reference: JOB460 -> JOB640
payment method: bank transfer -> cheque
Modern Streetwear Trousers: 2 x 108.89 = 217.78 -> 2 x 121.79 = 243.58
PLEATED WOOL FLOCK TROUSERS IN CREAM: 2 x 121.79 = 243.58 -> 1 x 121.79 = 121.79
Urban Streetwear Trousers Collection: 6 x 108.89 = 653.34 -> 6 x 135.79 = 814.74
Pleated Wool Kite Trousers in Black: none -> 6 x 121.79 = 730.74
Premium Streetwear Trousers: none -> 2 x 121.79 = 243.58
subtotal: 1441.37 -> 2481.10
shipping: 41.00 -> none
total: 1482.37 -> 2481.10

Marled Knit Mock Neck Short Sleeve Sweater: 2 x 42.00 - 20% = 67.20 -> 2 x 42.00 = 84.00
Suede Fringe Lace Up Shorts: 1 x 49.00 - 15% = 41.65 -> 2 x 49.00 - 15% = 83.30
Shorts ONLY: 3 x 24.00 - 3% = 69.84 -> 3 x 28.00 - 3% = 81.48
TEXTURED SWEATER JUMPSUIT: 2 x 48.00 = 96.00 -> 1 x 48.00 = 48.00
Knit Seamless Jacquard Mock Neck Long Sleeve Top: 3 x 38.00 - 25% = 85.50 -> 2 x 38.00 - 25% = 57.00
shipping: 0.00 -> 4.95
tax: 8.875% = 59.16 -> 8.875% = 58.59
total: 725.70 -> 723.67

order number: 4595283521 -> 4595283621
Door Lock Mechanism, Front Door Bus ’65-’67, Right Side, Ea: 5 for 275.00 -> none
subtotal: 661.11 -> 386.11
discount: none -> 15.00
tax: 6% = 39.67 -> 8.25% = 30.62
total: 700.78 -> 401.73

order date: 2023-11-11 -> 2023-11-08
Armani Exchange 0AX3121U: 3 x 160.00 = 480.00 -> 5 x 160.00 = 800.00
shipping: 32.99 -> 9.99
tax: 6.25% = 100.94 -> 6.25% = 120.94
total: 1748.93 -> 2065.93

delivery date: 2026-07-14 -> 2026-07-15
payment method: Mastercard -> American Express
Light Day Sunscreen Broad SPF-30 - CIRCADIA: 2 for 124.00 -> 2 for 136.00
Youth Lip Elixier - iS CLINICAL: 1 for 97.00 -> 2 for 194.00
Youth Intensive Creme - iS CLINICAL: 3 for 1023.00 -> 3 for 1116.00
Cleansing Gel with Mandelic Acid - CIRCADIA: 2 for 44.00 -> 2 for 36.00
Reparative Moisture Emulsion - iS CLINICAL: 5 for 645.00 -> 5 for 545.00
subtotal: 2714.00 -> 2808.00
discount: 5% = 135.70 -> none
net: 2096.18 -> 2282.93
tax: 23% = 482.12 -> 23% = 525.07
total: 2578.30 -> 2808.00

========

Everything from the line that contains "TEXTURED SWEATER JUMPSUIT: 2" to the last line of the entries above should be repeated word for word, both lines included, with no other output.

• RESPONSE FOR THIS EXERCISE:
TEXTURED SWEATER JUMPSUIT: 2 x 48.00 = 96.00 -> 1 x 48.00 = 48.00
Knit Seamless Jacquard Mock Neck Long Sleeve Top: 3 x 38.00 - 25% = 85.50 -> 2 x 38.00 - 25% = 57.00
shipping: 0.00 -> 4.95
tax: 8.875% = 59.16 -> 8.875% = 58.59
total: 725.70 -> 723.67

order number: 4595283521 -> 4595283621
Door Lock Mechanism, Front Door Bus ’65-’67, Right Side, Ea: 5 for 275.00 -> none
subtotal: 661.11 -> 386.11
discount: none -> 15.00
tax: 6% = 39.67 -> 8.25% = 30.62
total: 700.78 -> 401.73

order date: 2023-11-11 -> 2023-11-08
Armani Exchange 0AX3121U: 3 x 160.00 = 480.00 -> 5 x 160.00 = 800.00
shipping: 32.99 -> 9.99
tax: 6.25% = 100.94 -> 6.25% = 120.94
total: 1748.93 -> 2065.93

delivery date: 2026-07-14 -> 2026-07-15
payment method: Mastercard -> American Express
Light Day Sunscreen Broad SPF-30 - CIRCADIA: 2 for 124.00 -> 2 for 136.00
Youth Lip Elixier - iS CLINICAL: 1 for 97.00 -> 2 for 194.00
Youth Intensive Creme - iS CLINICAL: 3 for 1023.00 -> 3 for 1116.00
Cleansing Gel with Mandelic Acid - CIRCADIA: 2 for 44.00 -> 2 for 36.00
Reparative Moisture Emulsion - iS CLINICAL: 5 for 645.00 -> 5 for 545.00
subtotal: 2714.00 -> 2808.00
discount: 5% = 135.70 -> none
net: 2096.18 -> 2282.93
tax: 23% = 482.12 -> 23% = 525.07
total: 2578.30 -> 2808.00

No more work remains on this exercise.